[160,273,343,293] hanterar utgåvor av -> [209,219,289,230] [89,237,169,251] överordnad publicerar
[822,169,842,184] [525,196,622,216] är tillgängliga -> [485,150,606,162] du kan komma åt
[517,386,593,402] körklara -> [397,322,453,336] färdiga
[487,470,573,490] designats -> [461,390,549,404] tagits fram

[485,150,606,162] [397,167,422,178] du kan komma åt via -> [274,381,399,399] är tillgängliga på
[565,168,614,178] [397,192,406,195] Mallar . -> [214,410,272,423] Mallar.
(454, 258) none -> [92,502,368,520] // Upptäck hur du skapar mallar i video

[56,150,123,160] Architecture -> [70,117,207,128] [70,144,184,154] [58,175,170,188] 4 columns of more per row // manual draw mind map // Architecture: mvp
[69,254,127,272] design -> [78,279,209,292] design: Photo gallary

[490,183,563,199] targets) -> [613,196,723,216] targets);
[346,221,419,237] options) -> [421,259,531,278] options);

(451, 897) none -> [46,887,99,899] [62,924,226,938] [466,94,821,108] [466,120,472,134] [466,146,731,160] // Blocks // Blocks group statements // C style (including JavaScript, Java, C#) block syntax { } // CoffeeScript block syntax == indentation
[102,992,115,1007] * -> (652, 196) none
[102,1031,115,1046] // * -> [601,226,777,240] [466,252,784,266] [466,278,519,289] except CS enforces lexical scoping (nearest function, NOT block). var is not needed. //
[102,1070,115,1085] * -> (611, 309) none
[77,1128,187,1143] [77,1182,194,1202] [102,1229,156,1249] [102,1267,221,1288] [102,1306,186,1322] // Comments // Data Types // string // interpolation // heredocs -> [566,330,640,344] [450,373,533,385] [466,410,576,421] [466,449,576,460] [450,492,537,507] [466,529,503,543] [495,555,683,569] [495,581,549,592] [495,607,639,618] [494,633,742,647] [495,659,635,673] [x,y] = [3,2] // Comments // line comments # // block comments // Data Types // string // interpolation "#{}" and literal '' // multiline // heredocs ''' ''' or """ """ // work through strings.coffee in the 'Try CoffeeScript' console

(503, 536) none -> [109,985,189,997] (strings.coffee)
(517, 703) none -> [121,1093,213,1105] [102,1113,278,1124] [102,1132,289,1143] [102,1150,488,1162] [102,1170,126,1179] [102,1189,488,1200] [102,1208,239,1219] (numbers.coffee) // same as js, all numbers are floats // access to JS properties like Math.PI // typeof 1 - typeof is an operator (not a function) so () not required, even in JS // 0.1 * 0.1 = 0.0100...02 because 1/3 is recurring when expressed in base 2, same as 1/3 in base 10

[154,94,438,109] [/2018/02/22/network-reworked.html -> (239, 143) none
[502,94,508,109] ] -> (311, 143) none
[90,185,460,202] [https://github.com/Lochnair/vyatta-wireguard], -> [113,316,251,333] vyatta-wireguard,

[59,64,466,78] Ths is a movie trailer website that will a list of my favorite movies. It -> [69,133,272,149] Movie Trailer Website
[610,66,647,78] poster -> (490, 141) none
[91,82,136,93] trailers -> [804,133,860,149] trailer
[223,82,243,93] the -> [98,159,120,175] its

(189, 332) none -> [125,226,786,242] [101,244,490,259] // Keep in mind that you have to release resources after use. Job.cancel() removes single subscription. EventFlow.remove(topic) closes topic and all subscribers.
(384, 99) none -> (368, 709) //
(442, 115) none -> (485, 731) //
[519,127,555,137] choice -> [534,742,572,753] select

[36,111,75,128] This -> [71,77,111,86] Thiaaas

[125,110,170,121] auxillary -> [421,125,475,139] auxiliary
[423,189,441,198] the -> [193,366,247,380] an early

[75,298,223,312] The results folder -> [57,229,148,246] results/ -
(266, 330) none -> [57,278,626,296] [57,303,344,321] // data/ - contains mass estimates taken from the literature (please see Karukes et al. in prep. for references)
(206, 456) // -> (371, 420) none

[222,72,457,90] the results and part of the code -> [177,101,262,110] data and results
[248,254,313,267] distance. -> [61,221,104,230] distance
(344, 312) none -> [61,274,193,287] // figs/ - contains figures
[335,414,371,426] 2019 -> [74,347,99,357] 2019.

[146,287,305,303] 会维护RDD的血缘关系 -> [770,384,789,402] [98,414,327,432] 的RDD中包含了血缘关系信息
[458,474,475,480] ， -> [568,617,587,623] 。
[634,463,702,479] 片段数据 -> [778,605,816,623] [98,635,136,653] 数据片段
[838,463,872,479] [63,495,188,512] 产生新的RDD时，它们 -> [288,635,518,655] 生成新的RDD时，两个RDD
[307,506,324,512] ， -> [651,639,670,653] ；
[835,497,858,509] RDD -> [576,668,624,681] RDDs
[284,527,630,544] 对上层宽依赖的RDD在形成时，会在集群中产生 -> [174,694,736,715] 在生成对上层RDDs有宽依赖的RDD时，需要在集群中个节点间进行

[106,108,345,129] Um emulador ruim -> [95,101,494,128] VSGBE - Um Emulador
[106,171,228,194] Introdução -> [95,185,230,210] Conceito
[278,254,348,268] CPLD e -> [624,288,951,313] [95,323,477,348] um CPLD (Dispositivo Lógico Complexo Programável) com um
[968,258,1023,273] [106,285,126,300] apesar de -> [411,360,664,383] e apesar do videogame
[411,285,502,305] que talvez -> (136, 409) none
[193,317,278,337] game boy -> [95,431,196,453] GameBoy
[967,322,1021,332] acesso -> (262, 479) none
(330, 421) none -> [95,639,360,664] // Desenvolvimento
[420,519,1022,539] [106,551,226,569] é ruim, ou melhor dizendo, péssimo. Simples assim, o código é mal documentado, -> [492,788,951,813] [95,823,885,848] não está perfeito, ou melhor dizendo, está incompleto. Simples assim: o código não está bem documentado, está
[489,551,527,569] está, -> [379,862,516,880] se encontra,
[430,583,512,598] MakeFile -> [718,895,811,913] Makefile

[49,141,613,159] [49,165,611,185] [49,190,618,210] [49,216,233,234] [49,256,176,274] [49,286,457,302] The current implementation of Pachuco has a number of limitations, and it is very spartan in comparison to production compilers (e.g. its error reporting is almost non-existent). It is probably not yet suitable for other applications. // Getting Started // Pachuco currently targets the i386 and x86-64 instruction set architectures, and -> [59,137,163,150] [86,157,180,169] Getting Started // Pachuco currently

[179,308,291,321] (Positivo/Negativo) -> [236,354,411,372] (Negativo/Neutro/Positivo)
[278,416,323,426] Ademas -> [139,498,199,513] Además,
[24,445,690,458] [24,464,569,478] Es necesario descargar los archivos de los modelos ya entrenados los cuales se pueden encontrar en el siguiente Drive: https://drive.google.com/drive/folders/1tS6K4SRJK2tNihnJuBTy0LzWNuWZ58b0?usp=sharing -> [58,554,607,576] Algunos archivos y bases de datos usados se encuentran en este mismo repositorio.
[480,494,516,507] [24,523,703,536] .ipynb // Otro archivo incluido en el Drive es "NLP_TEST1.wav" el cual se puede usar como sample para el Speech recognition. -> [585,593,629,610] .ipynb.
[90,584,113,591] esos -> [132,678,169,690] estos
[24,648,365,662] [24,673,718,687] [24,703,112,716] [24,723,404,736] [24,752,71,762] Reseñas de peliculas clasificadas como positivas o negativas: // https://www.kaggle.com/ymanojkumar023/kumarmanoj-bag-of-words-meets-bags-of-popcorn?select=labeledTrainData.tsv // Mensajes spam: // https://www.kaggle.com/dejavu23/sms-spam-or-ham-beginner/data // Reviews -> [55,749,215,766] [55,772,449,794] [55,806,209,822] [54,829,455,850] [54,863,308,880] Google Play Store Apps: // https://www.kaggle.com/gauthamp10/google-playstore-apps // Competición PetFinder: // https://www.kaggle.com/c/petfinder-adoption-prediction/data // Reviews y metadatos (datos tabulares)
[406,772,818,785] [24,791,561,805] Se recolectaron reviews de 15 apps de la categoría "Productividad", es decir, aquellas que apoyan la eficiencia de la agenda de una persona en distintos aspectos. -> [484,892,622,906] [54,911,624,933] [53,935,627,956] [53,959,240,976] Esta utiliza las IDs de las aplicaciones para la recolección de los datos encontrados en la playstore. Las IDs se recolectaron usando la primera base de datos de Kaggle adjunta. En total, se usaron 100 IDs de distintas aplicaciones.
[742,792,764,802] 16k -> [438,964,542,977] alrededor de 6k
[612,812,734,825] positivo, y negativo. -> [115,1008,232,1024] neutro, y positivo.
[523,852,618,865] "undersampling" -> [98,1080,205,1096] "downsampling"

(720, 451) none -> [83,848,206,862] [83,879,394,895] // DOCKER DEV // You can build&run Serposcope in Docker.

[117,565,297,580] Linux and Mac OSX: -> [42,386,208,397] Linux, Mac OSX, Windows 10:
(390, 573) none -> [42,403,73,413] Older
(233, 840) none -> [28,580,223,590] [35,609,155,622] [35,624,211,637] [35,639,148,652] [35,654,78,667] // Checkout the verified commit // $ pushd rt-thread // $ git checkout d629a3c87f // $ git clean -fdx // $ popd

Work item:
Take the listing above and repeat exactly the lines from the one containing "[517,386,593,402] körklara ->" through the one containing "(503, 536) none", both included.

Response below:
[517,386,593,402] körklara -> [397,322,453,336] färdiga
[487,470,573,490] designats -> [461,390,549,404] tagits fram

[485,150,606,162] [397,167,422,178] du kan komma åt via -> [274,381,399,399] är tillgängliga på
[565,168,614,178] [397,192,406,195] Mallar . -> [214,410,272,423] Mallar.
(454, 258) none -> [92,502,368,520] // Upptäck hur du skapar mallar i video

[56,150,123,160] Architecture -> [70,117,207,128] [70,144,184,154] [58,175,170,188] 4 columns of more per row // manual draw mind map // Architecture: mvp
[69,254,127,272] design -> [78,279,209,292] design: Photo gallary

[490,183,563,199] targets) -> [613,196,723,216] targets);
[346,221,419,237] options) -> [421,259,531,278] options);

(451, 897) none -> [46,887,99,899] [62,924,226,938] [466,94,821,108] [466,120,472,134] [466,146,731,160] // Blocks // Blocks group statements // C style (including JavaScript, Java, C#) block syntax { } // CoffeeScript block syntax == indentation
[102,992,115,1007] * -> (652, 196) none
[102,1031,115,1046] // * -> [601,226,777,240] [466,252,784,266] [466,278,519,289] except CS enforces lexical scoping (nearest function, NOT block). var is not needed. //
[102,1070,115,1085] * -> (611, 309) none
[77,1128,187,1143] [77,1182,194,1202] [102,1229,156,1249] [102,1267,221,1288] [102,1306,186,1322] // Comments // Data Types // string // interpolation // heredocs -> [566,330,640,344] [450,373,533,385] [466,410,576,421] [466,449,576,460] [450,492,537,507] [466,529,503,543] [495,555,683,569] [495,581,549,592] [495,607,639,618] [494,633,742,647] [495,659,635,673] [x,y] = [3,2] // Comments // line comments # // block comments // Data Types // string // interpolation "#{}" and literal '' // multiline // heredocs ''' ''' or """ """ // work through strings.coffee in the 'Try CoffeeScript' console

(503, 536) none -> [109,985,189,997] (strings.coffee)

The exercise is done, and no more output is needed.